Dans le pauvre petit village de Saint-Petersburg, tout visage nouveau excitait une profonde curiosité. De plus, ce garçon était bien habillé, très bien habillé même pour un jour de semaine.
C’était tout bonnement ahurissant. Sa casquette était des plus élégantes et sa veste bleue, bien boutonnée, était aussi neuve que distinguée. Il en allait de même pour son pantalon. L’inconnu portait des souliers et une cravate de teinte vive. Il était si bien mis, il avait tellement l’air d’un citadin que Tom en éprouva comme un coup au creux de l’estomac. Plus Tom considérait cette merveille de l’art, plus il regardait de haut un pareil étalage de luxe, plus il avait conscience d’être lui-même habillé comme un chiffonnier. Les deux garçons restaient muets. Si l’un faisait un mouvement, l’autre l’imitait aussitôt, mais ils s’arrangeaient pour tourner l’un autour de l’autre sans cesser de se dévisager et de se regarder dans le blanc des yeux. Enfin Tom prit la parole.
— J’ai bonne envie de te flanquer une volée, dit-il.
— Essaie un peu.
— Ça ne serait pas difficile.
— Tu dis ça, mais tu n’en es pas capable.
— Pas capable ?
— Non, tu n’oseras pas.
— Si !
— Non !
Un moment de silence pénible, puis Tom reprit :
— Comment t’appelles-tu ?
— Ça ne te regarde pas.
— Si tu le prends sur ce ton, gare à toi.
— Viens-y donc.
— Encore un mot et tu vas voir.
— Un mot… un mot… tiens, ça en fait des tas tout ça. Eh bien, vas-y !
— Oh ! Tu te crois malin, hein ? Tu ne sais pas que je pourrais te flanquer par terre d’une seule main si je le voulais.
— Qu’est-ce que tu attends ?
— Ça ne va pas tarder si tu continues.
— Je connais la chanson. Il y a des gens qui sont restés comme ça pendant cent sept ans avant de se décider.
— Dégourdi, va ! Tu te prends pour quelqu’un, hein ? Oh ! En voilà un chapeau !
— Tu n’as qu’à pas le regarder, ce chapeau, s’il ne te plaît pas. Seulement, ne t’avise pas d’y toucher, le premier qui y touchera ira mordre la poussière.
— Menteur !
— Toi-même !
— Tu crânes, mais tu n’as pas le courage d’aller jusqu’au bout !
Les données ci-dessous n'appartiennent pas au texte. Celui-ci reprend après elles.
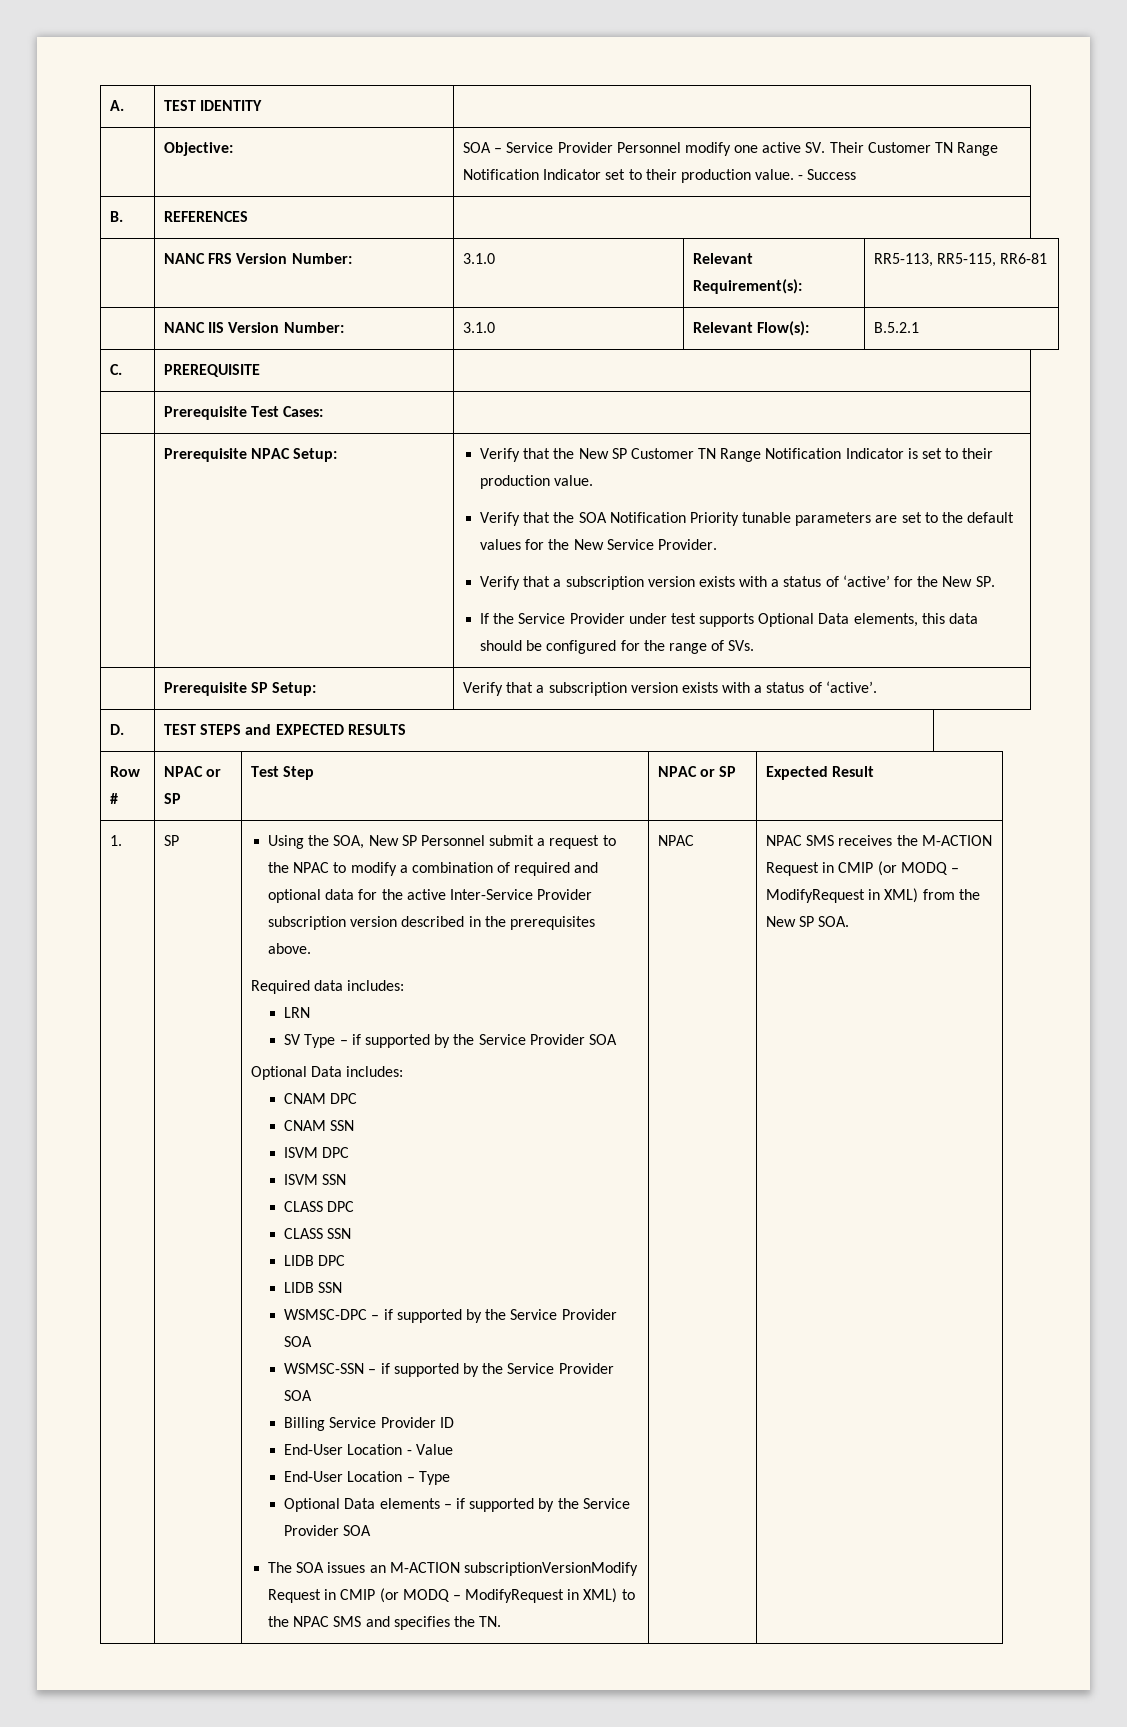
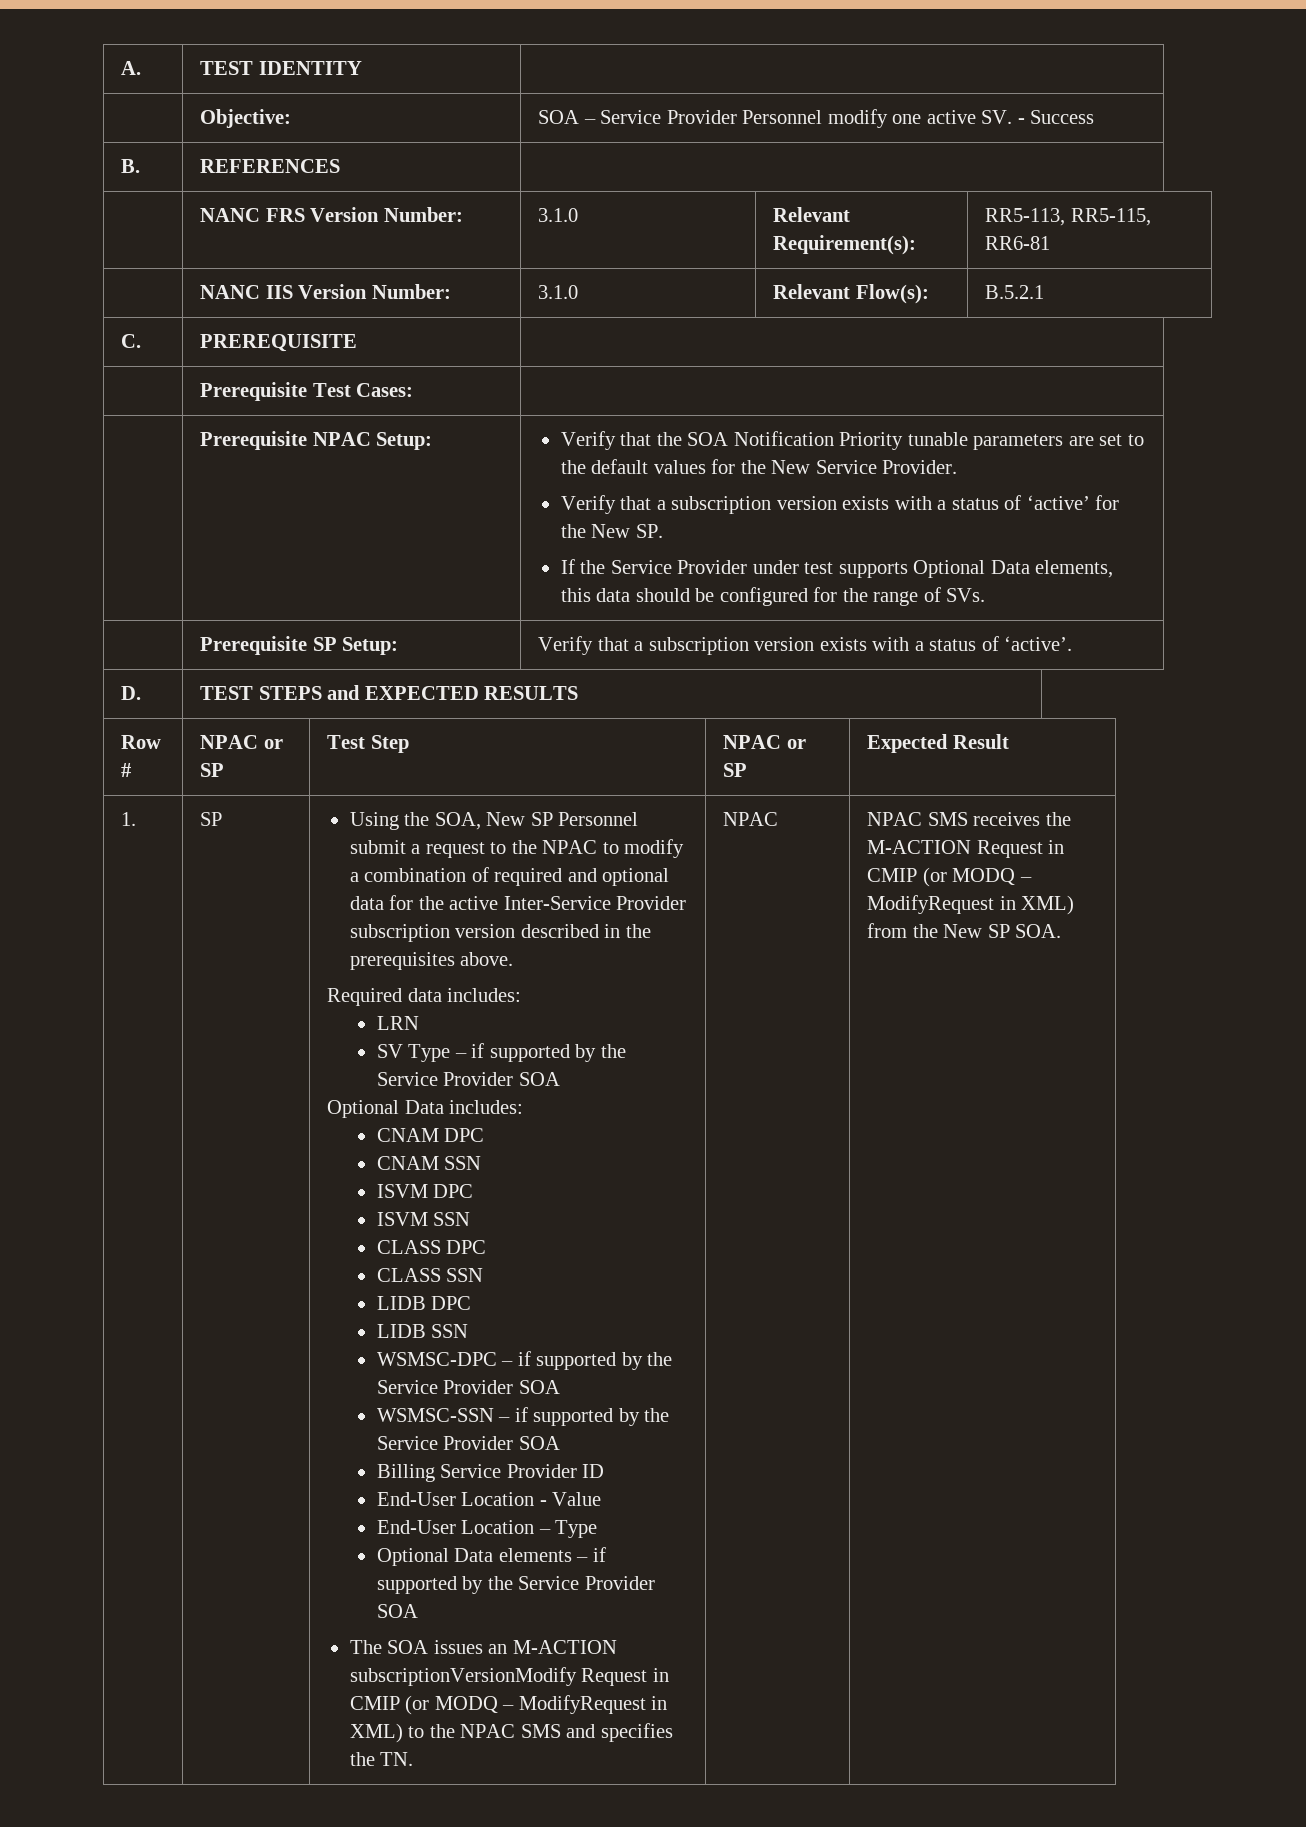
- | Objective: | SOA – Service Provider Personnel modify one active SV. Their Customer TN Range Notification Indicator set to their production value. - Success
+ | Objective: | SOA – Service Provider Personnel modify one active SV. - Success
- Verify that the New SP Customer TN Range Notification Indicator is set to their production value.

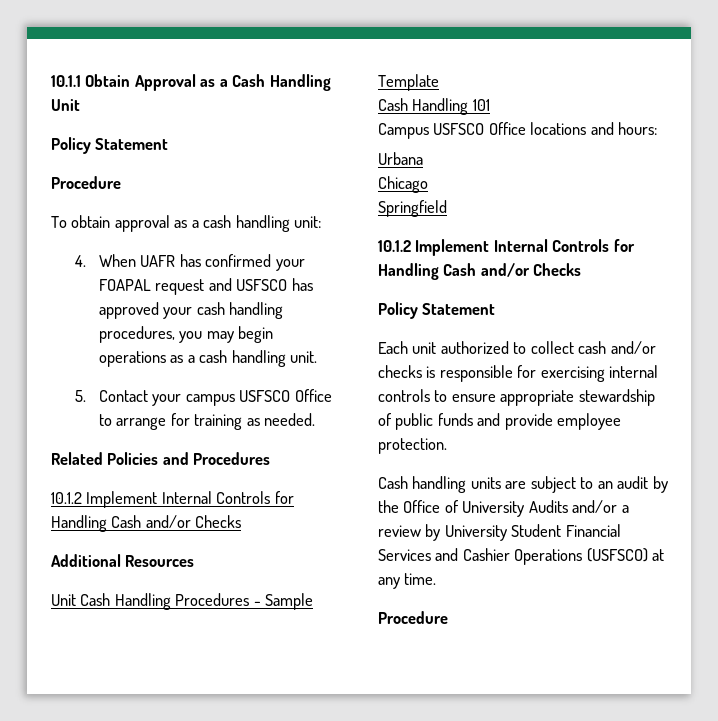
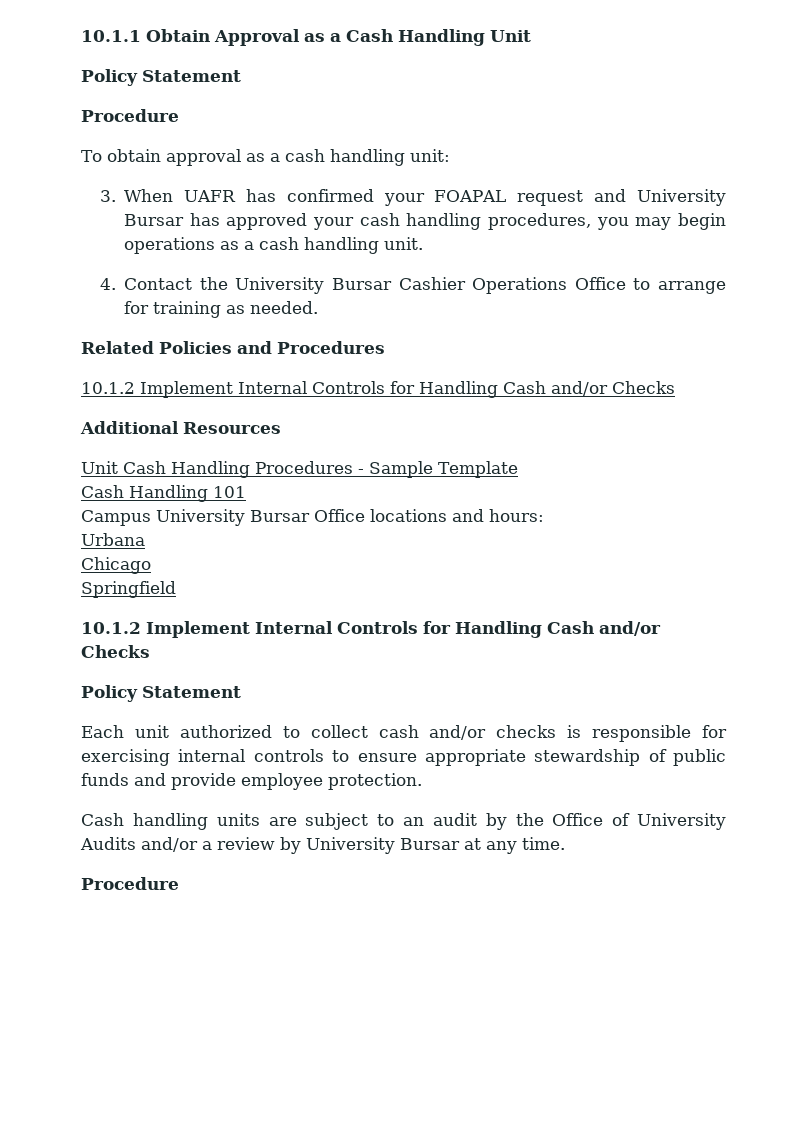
- 4. When UAFR has confirmed your FOAPAL request and USFSCO has approved your cash handling procedures, you may begin operations as a cash handling unit.
+ 3. When UAFR has confirmed your FOAPAL request and University Bursar has approved your cash handling procedures, you may begin operations as a cash handling unit.
- 5. Contact your campus USFSCO Office to arrange for training as needed.
+ 4. Contact the University Bursar Cashier Operations Office to arrange for training as needed.
- Campus USFSCO Office locations and hours:
+ Campus University Bursar Office locations and hours:
- Cash handling units are subject to an audit by the Office of University Audits and/or a review by University Student Financial Services and Cashier Operations (USFSCO) at any time.
+ Cash handling units are subject to an audit by the Office of University Audits and/or a review by University Bursar at any time.

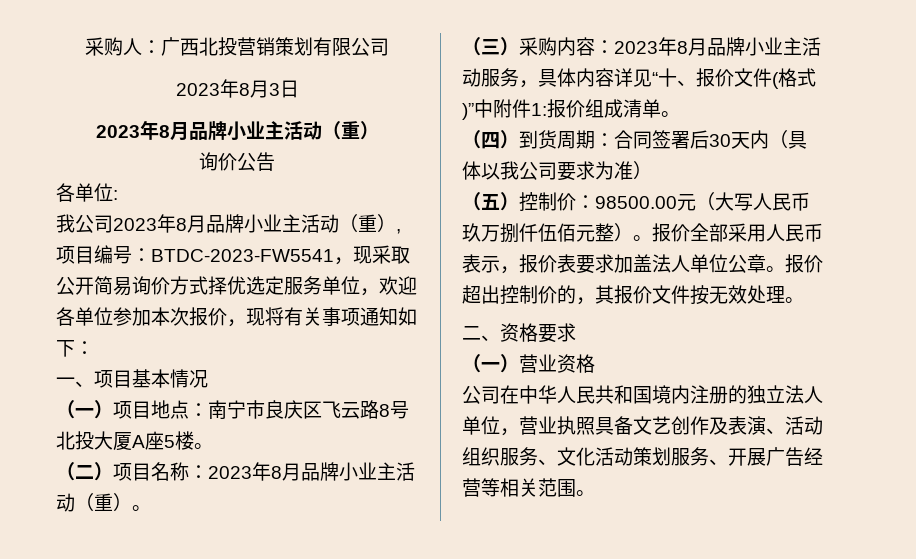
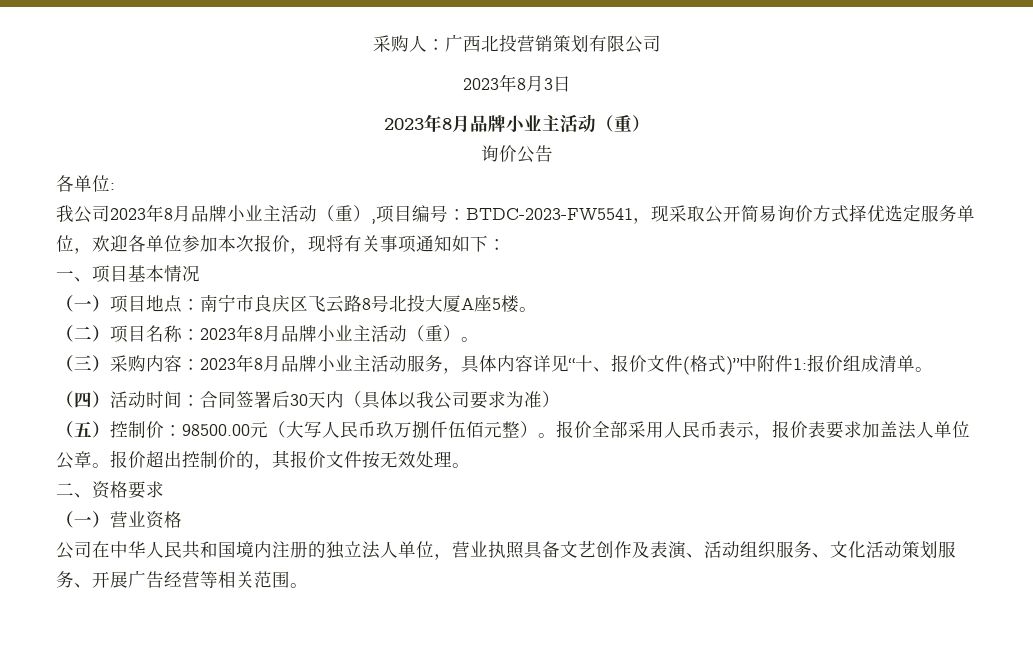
- （四）到货周期：合同签署后30天内（具体以我公司要求为准）
+ （四）活动时间：合同签署后30天内（具体以我公司要求为准）

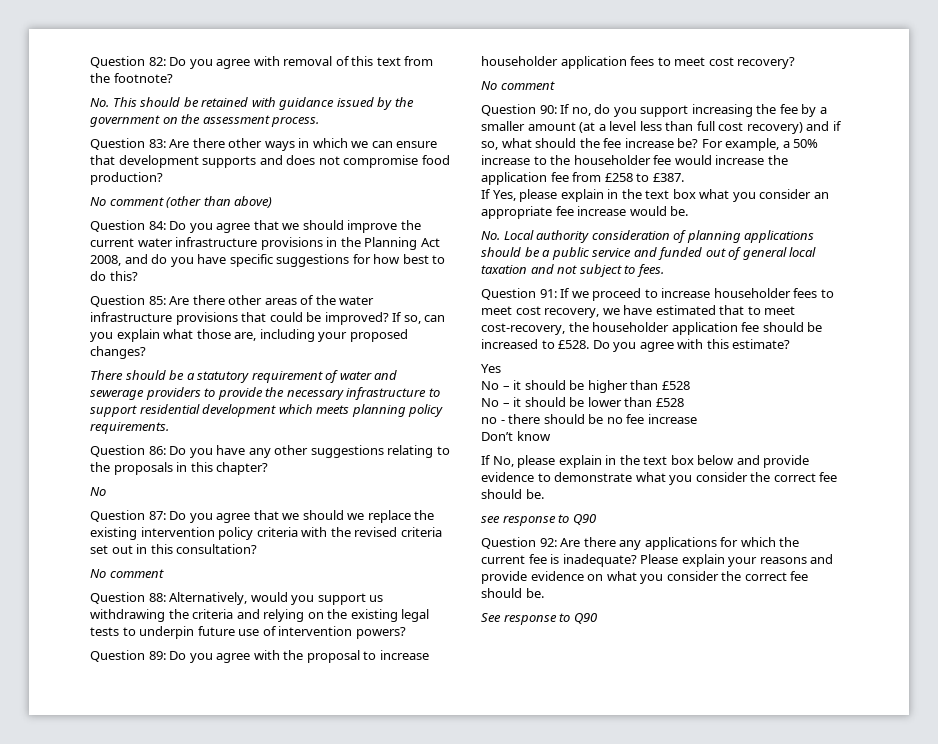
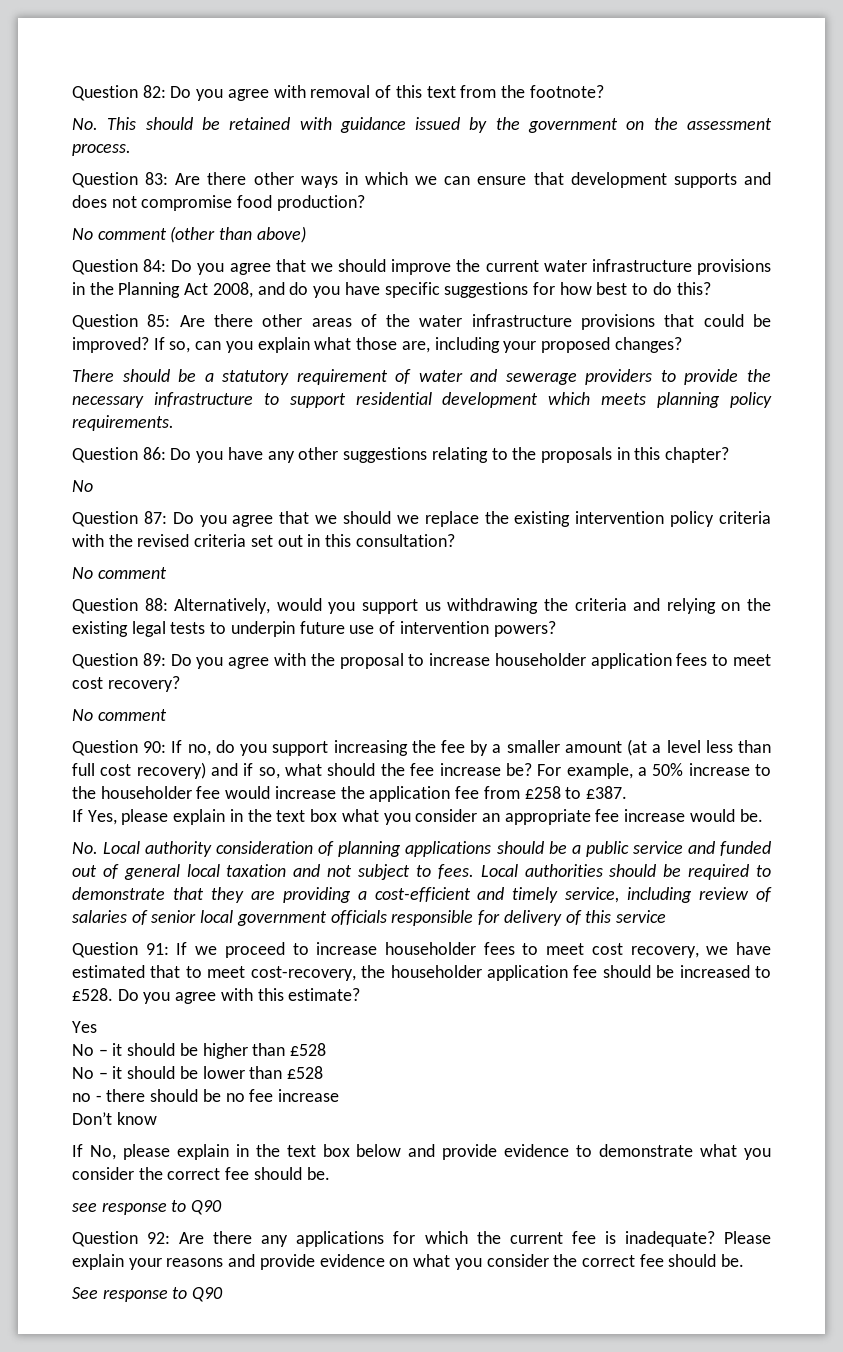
+ Local authorities should be required to demonstrate that they are providing a cost-efficient and timely service, including review of salaries of senior local government officials responsible for delivery of this service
— Va voir là-bas si j’y suis.
— Dis donc, tu vas te taire, sans ça je t’assomme.
— J’y compte bien.
— Attends un peu.
— Mais alors, décide-toi. Tu dis tout le temps que tu vas me sauter dessus, pourquoi ne le fais-tu pas ? C’est que tu as peur.
— Je n’ai pas peur.
— Si.
— Non.
— Si.
Nouveau silence, nouveaux regards furibonds et nouveau manège des deux garçons dont les épaules finirent par se toucher.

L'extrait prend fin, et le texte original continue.